Author: Charles Pierce
Probably because he has rocketed within sniffing distance of double-digits in the latest polls, people are talking seriously about the threat that Marco Rubio, a lost child in a wilderness of rakes, could be president of the United States. That’s why we’re hearing all this stuff about his personal finances, and about the Florida Republican party and its credit cards. (Senator Professor Warren made the only point worth making about this subject last night on Chris Hayes’s electric teevee show. She wondered why someone who’s had the problems with his personal finances that Rubio has had could be so oblivious to the plight of families struggling with debt. That’s a question he should be made to answer in specifics.) But I am less concerned with what’s in Rubio’s wallet, and more concerned with his plans for the public purse because, based on what he’s released so far, this country’s going to be selling apples on the sidewalk by his second State of the Union address.

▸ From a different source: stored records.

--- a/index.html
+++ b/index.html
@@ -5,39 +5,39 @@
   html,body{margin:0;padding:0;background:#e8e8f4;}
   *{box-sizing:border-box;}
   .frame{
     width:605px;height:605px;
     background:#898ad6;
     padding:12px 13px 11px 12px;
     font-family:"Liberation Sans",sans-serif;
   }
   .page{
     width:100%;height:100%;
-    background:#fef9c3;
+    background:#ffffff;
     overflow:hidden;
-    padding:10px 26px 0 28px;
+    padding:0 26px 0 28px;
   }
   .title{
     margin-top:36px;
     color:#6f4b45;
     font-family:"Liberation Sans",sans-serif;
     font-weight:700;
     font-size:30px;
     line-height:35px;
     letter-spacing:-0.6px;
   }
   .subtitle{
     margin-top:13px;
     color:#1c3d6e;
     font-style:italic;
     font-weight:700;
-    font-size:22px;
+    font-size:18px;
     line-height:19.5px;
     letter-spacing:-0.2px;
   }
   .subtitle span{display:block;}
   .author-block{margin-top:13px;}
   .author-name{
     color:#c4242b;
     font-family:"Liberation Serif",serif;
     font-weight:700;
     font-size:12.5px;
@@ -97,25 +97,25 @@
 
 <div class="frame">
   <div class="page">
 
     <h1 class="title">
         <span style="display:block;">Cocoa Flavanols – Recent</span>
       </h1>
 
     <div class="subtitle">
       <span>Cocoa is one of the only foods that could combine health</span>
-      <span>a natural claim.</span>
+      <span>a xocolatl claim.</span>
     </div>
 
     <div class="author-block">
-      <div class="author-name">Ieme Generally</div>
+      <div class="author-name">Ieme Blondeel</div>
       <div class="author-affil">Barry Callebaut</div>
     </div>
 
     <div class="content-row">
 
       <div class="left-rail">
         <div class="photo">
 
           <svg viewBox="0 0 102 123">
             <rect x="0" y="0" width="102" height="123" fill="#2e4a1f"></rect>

First, there’s his tax plan, which is a massive shove of wealth upwards. Estimates have suggested that Rubio’s tax cut would increase deficits by anywhere from $4 trillion to $12 trillion over 10 years, depending on how you count. Either way, it’d be a staggering amount of money — so staggering that even prominent conservatives have blanched at the price tag. But according to the CTJ analysis, the poorest one-fifth of the country would keep just 6 percent of the money while the bottom 60 percent, as a whole, would get just 22 percent. By contrast, the richest 5 percent of Americans would pocket nearly half of the tax cut while the richest 1 percent alone would receive more than one-third.